Return all the data exactly, keeping the pictures out.

***** Material shown *****

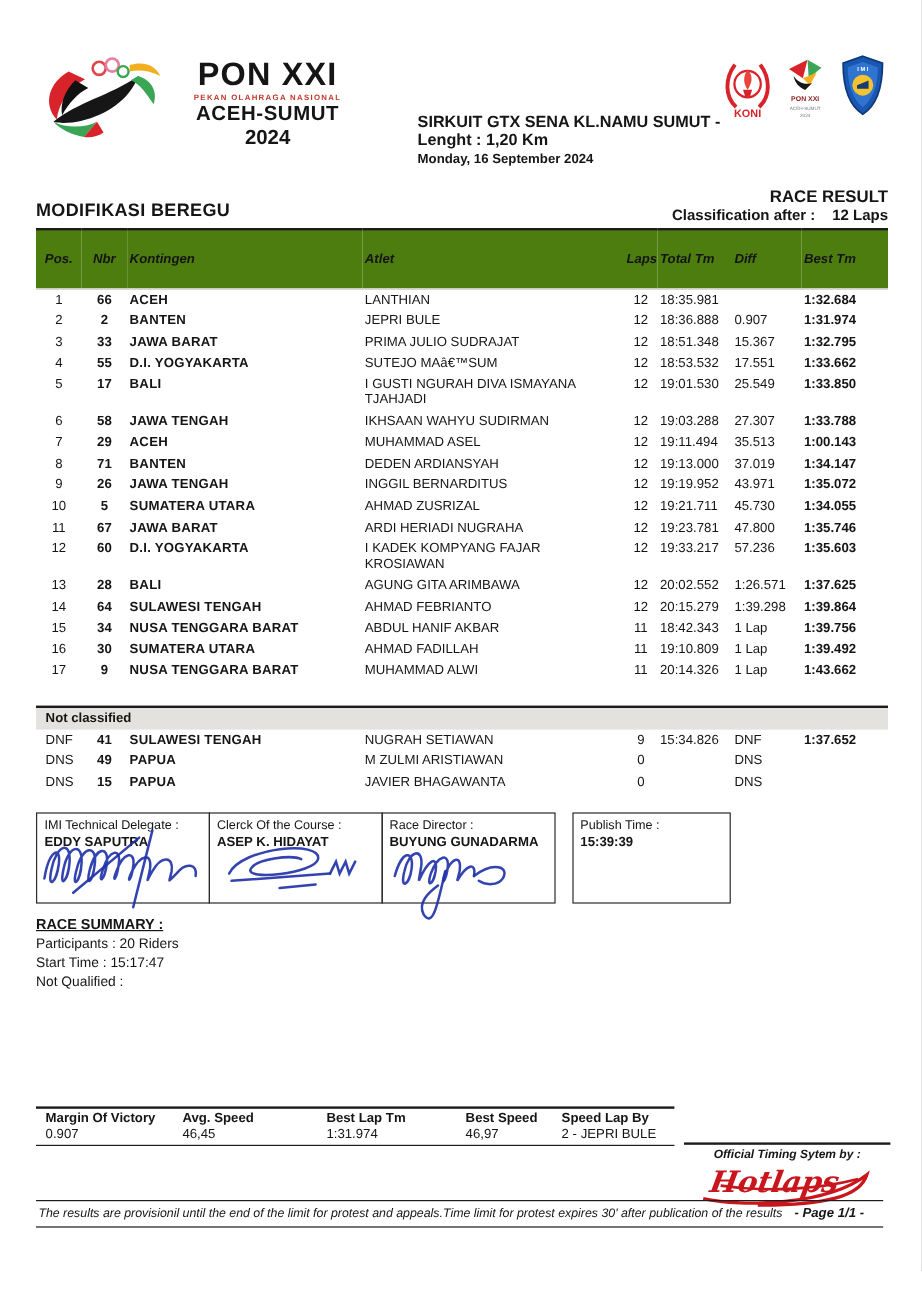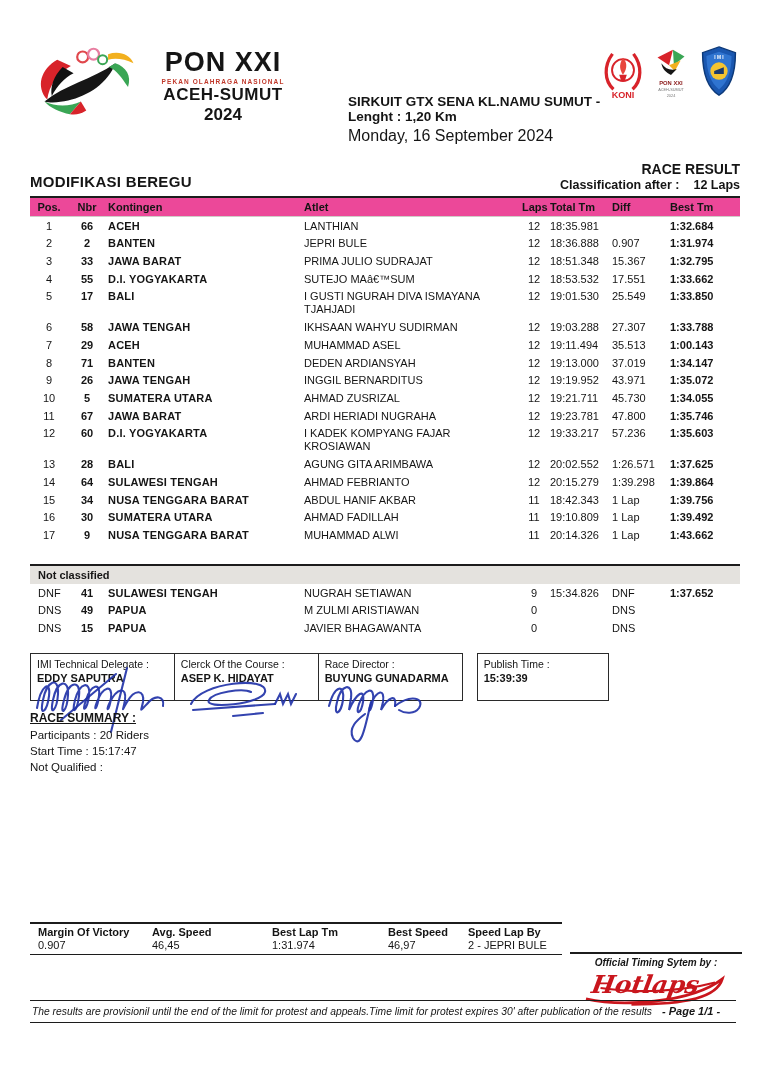--- a/index.html
+++ b/index.html
@@ -19,7 +19,7 @@
   .logo-line3 { font-size:17px; font-weight:bold; }
   .event-block { flex:1; padding:52px 0 0 8px; }
   .circuit { font-size:13.5px; font-weight:bold; }
-  .eventdate { font-size:16px; font-weight:normal; margin-top:3px; }
+  .eventdate { font-size:11px; font-weight:bold; margin-top:3px; }
   .right-logos { display:flex; gap:6px; padding-top:2px; }
   .right-logos svg { width:42px; height:56px; }
   

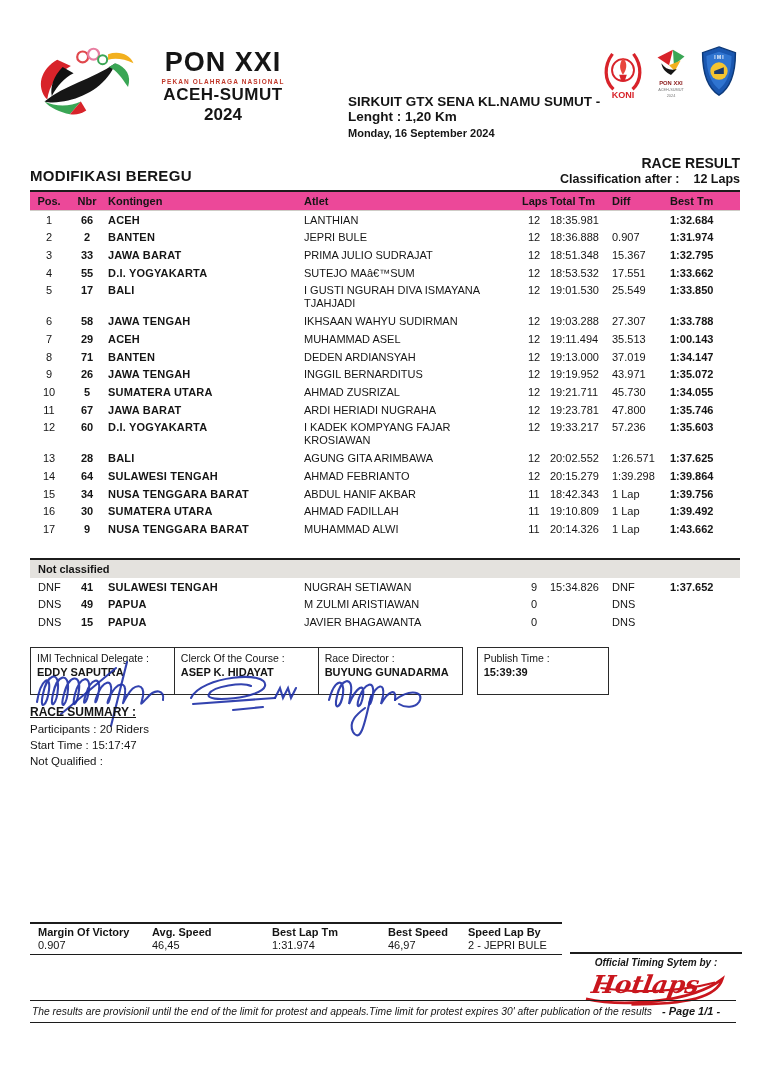--- a/index.html
+++ b/index.html
@@ -35,8 +35,8 @@
   col.w-pos{width:38px} col.w-nbr{width:38px} col.w-kon{width:196px} col.w-atl{width:218px}
   col.w-lap{width:28px} col.w-tot{width:62px} col.w-dif{width:58px} col.w-bst{width:72px}
   thead th {
-    background:#ec4899; border-top:2.5px solid #1c1c1c; border-bottom:1px solid #cfccc7;
-    font-size:11px; text-align:left; padding:3px 2px; font-weight:bold;
+    background:#4d7c0f; border-top:2.5px solid #1c1c1c; border-bottom:1px solid #cfccc7;
+    font-size:11px; text-align:left; padding:18px 2px; font-weight:bold;font-style:italic;
   }
   thead th.c-pos, thead th.c-nbr { text-align:center; }
   td { font-size:11px; padding:2.5px 2px 2px 2px; vertical-align:top; line-height:1.2; }

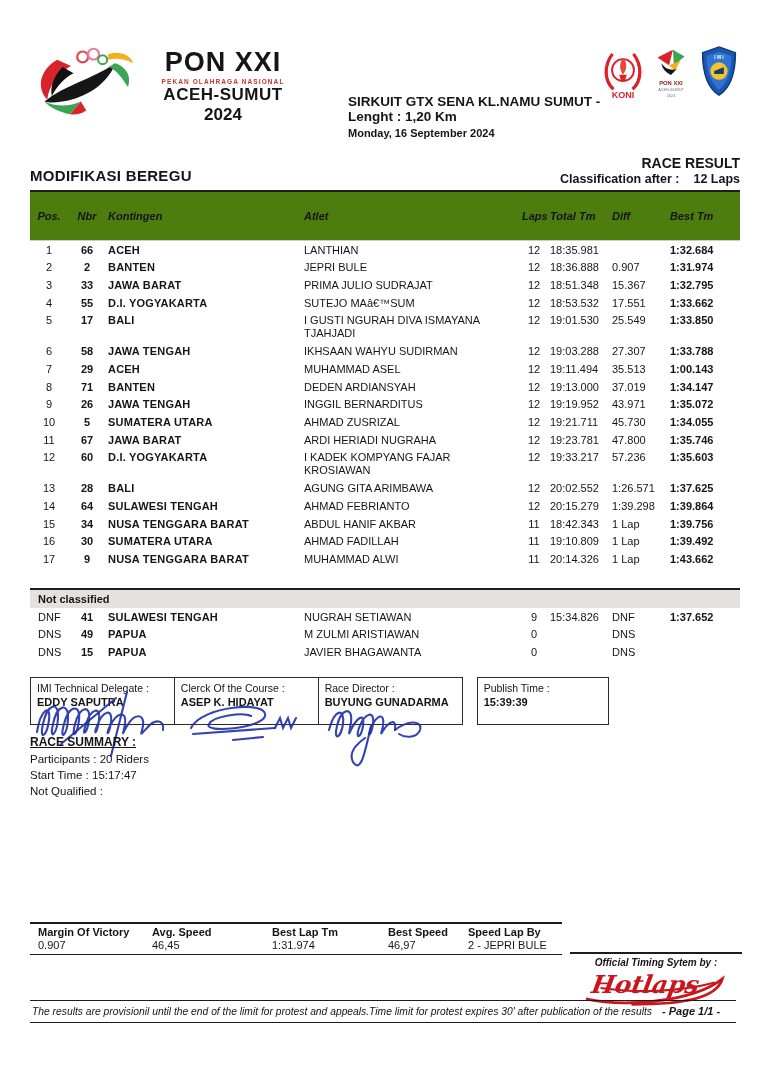--- a/index.html
+++ b/index.html
@@ -55,7 +55,7 @@
   
   .officials { display:flex; margin:16px 28px 0 30px; }
   .obox {
-    position:relative; width:145px; height:48px; border:1.2px solid #2a2a2a;
+    position:relative; width:145px; height:76px; border:1.2px solid #2a2a2a;
     padding:4px 6px; margin-left:-1.2px;
   }
   .obox:first-child { margin-left:0; }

*****

* Solution to this problem *
--- a/index.html
+++ b/index.html
@@ -19,7 +19,7 @@
   .logo-line3 { font-size:17px; font-weight:bold; }
   .event-block { flex:1; padding:52px 0 0 8px; }
   .circuit { font-size:13.5px; font-weight:bold; }
-  .eventdate { font-size:16px; font-weight:normal; margin-top:3px; }
+  .eventdate { font-size:11px; font-weight:bold; margin-top:3px; }
   .right-logos { display:flex; gap:6px; padding-top:2px; }
   .right-logos svg { width:42px; height:56px; }
   

--- a/index.html
+++ b/index.html
@@ -35,8 +35,8 @@
   col.w-pos{width:38px} col.w-nbr{width:38px} col.w-kon{width:196px} col.w-atl{width:218px}
   col.w-lap{width:28px} col.w-tot{width:62px} col.w-dif{width:58px} col.w-bst{width:72px}
   thead th {
-    background:#ec4899; border-top:2.5px solid #1c1c1c; border-bottom:1px solid #cfccc7;
-    font-size:11px; text-align:left; padding:3px 2px; font-weight:bold;
+    background:#4d7c0f; border-top:2.5px solid #1c1c1c; border-bottom:1px solid #cfccc7;
+    font-size:11px; text-align:left; padding:18px 2px; font-weight:bold;font-style:italic;
   }
   thead th.c-pos, thead th.c-nbr { text-align:center; }
   td { font-size:11px; padding:2.5px 2px 2px 2px; vertical-align:top; line-height:1.2; }

--- a/index.html
+++ b/index.html
@@ -55,7 +55,7 @@
   
   .officials { display:flex; margin:16px 28px 0 30px; }
   .obox {
-    position:relative; width:145px; height:48px; border:1.2px solid #2a2a2a;
+    position:relative; width:145px; height:76px; border:1.2px solid #2a2a2a;
     padding:4px 6px; margin-left:-1.2px;
   }
   .obox:first-child { margin-left:0; }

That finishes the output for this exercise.